The problem:
Give only the number of lines in the following entries where "rendering" appears.

(Records from a dataset)

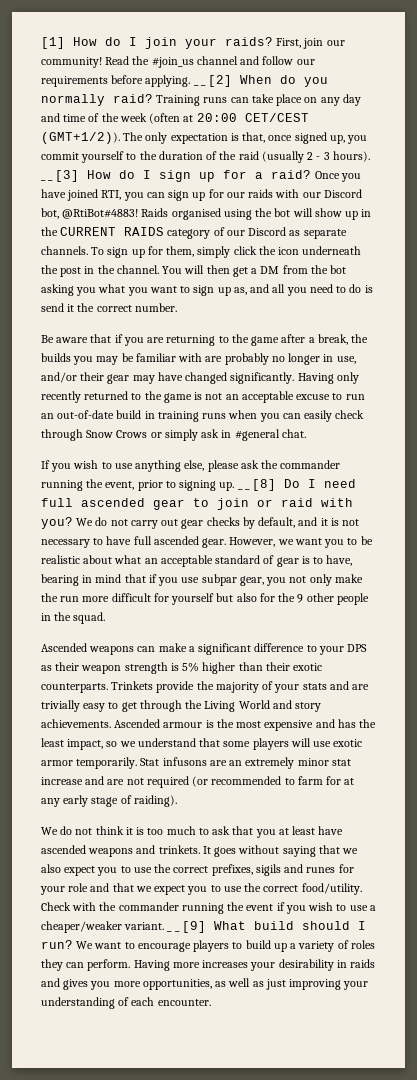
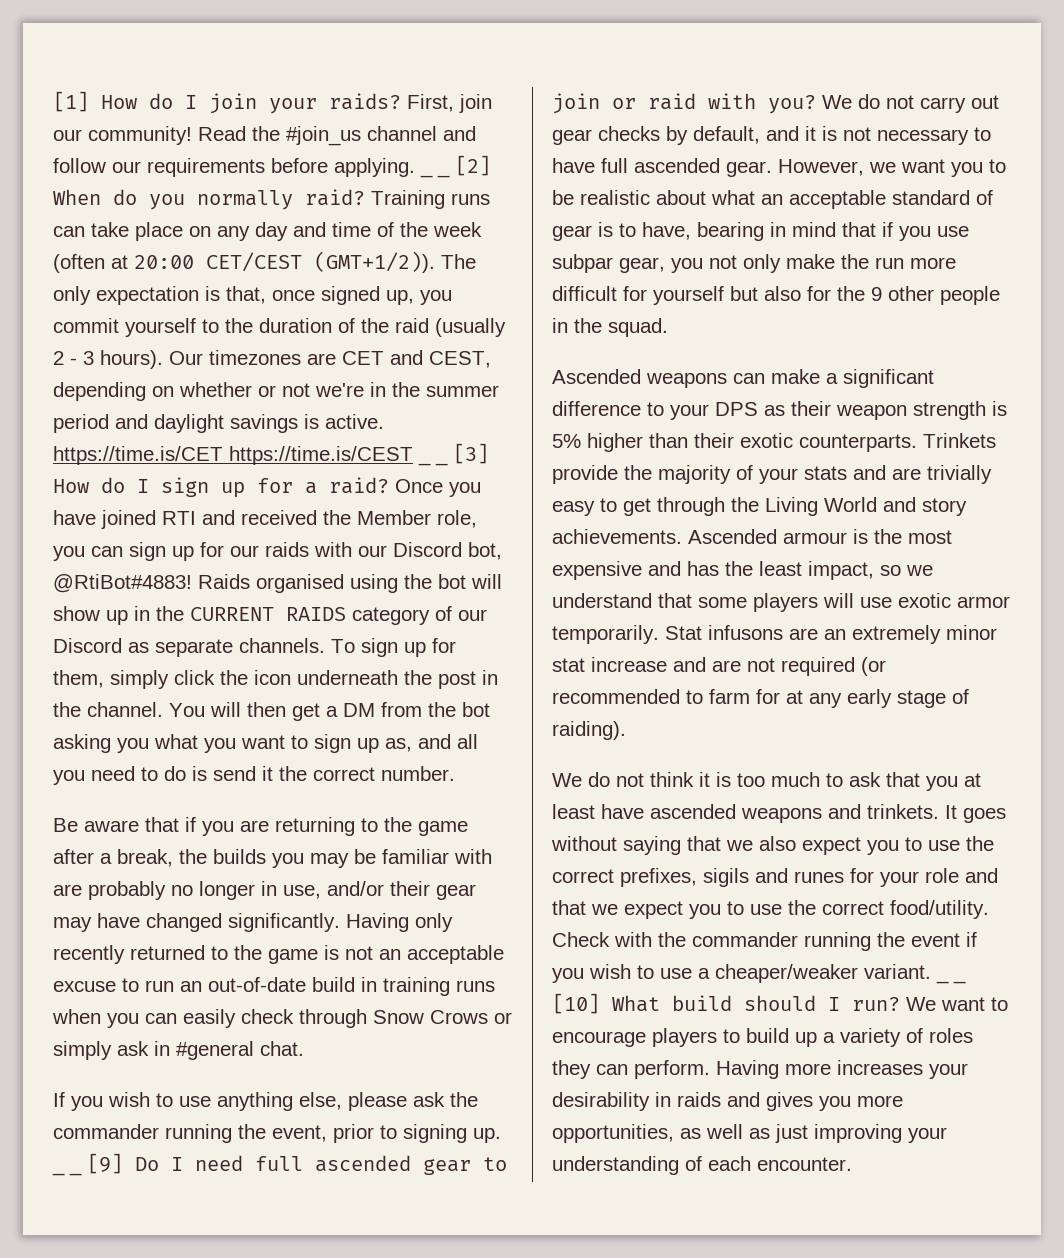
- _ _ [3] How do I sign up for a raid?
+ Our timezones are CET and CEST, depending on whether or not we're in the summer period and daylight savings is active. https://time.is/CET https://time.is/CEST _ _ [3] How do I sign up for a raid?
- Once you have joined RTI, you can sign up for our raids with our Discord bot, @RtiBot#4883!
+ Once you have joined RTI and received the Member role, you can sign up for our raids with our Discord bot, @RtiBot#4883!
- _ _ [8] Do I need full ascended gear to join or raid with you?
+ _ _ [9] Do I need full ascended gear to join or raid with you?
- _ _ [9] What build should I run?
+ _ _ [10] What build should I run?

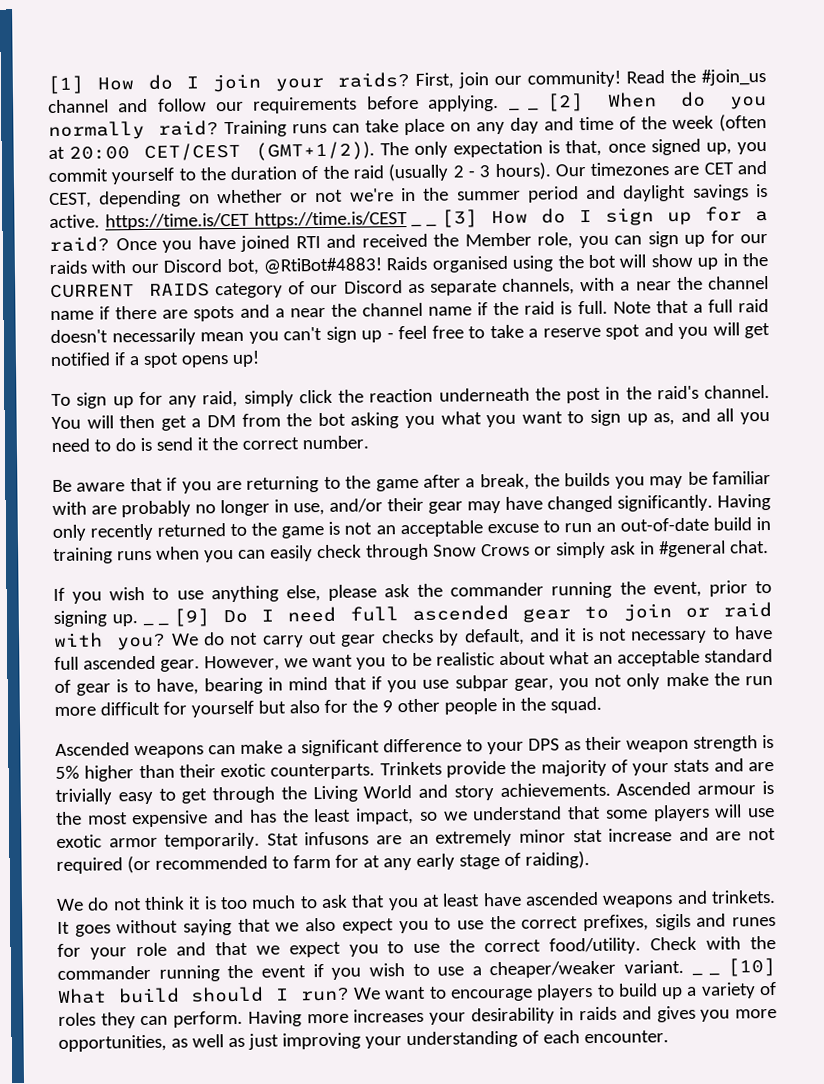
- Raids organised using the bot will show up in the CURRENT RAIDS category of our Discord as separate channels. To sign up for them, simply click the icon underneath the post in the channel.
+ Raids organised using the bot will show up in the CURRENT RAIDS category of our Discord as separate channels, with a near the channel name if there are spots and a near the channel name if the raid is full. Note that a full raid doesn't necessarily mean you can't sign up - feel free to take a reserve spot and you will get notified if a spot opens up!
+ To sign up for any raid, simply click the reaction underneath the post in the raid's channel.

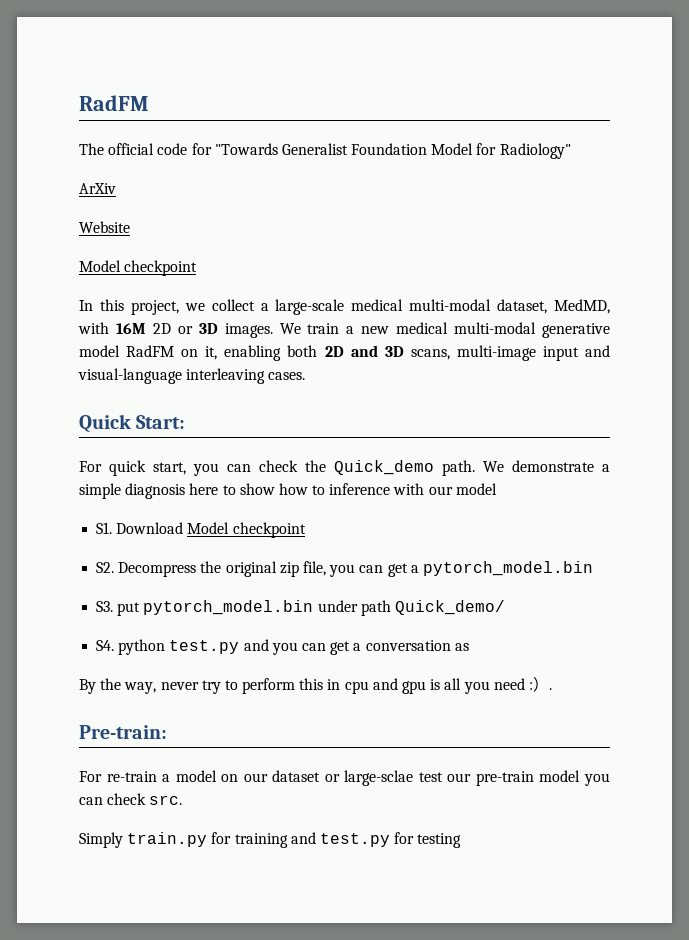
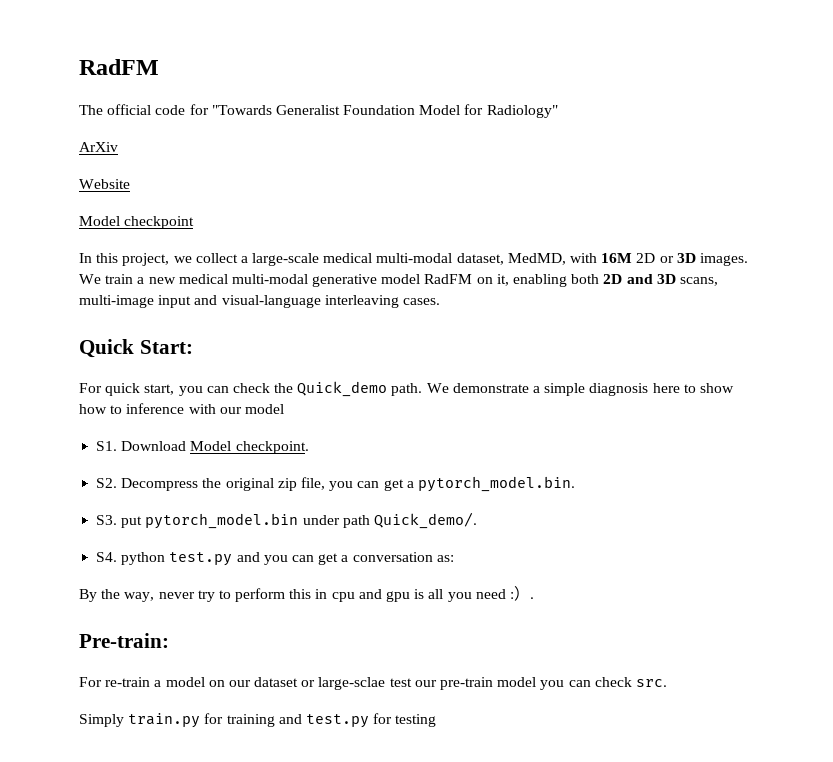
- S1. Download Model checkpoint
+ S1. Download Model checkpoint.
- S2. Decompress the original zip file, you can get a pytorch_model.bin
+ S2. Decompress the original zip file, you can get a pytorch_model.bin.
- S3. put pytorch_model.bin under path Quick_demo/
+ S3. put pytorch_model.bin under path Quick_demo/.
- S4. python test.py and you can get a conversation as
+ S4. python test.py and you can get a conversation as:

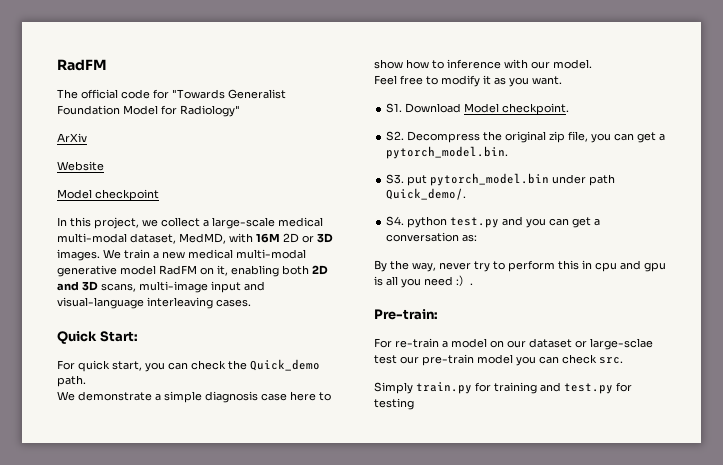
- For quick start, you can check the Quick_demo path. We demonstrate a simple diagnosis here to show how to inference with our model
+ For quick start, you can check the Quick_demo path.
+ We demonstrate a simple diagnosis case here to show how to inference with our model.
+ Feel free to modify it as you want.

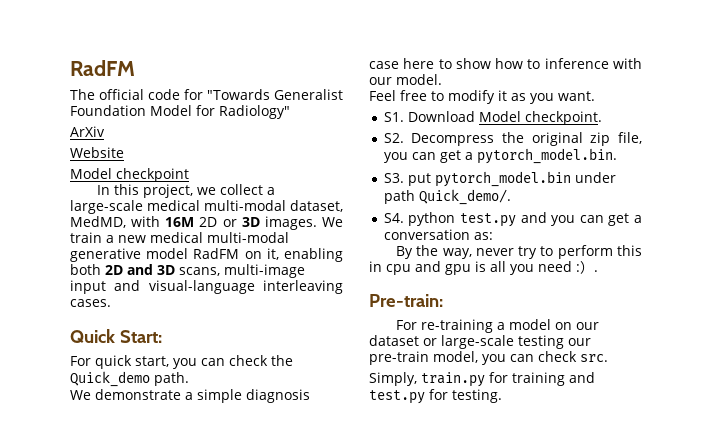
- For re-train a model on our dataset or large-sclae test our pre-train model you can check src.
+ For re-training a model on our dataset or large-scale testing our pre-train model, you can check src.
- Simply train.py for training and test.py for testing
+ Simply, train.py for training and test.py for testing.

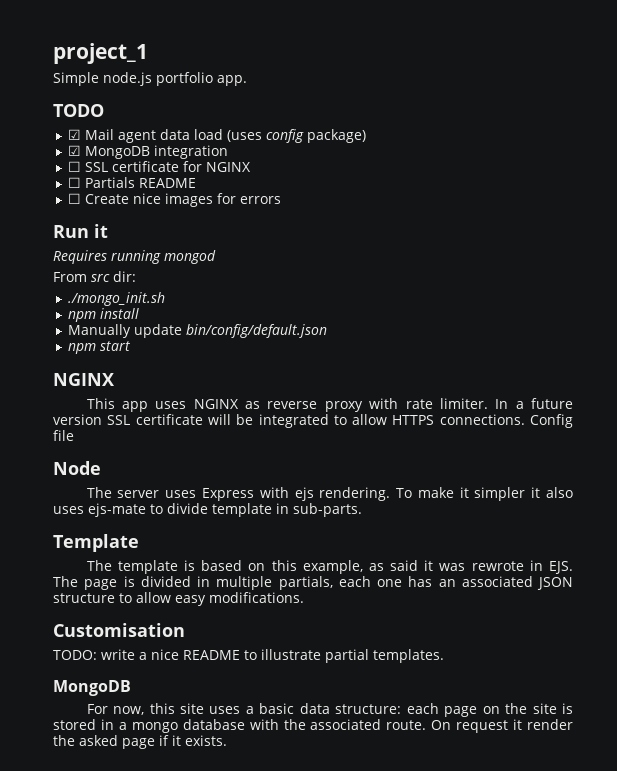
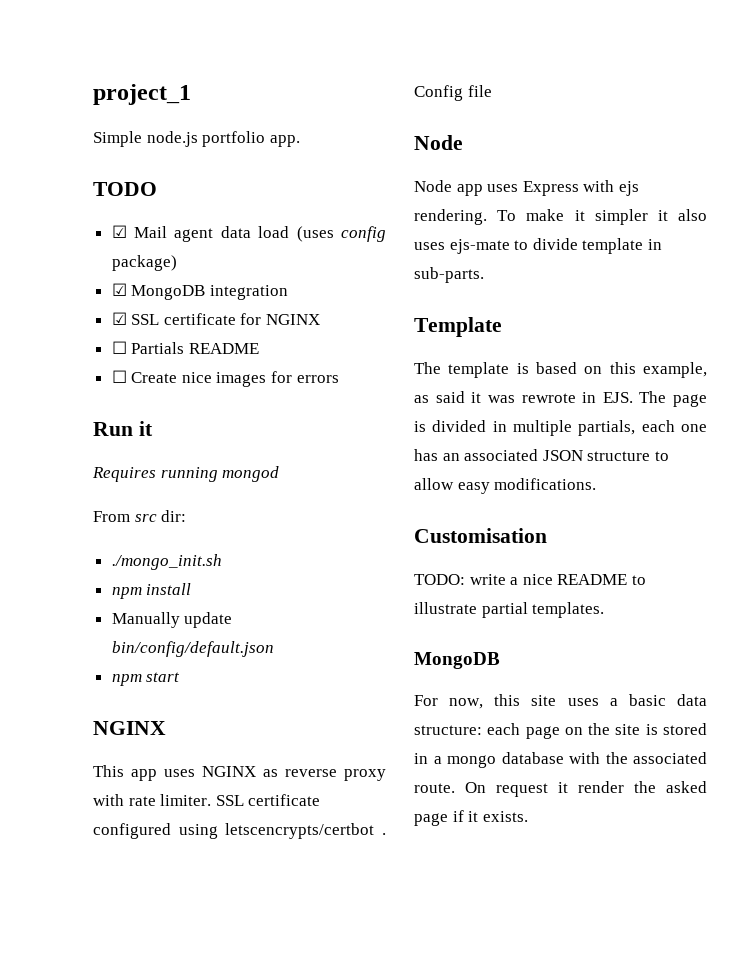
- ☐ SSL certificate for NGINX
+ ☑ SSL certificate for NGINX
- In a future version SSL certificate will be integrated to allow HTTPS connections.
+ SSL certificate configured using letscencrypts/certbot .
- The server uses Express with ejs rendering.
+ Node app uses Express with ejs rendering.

Exercise solution:
2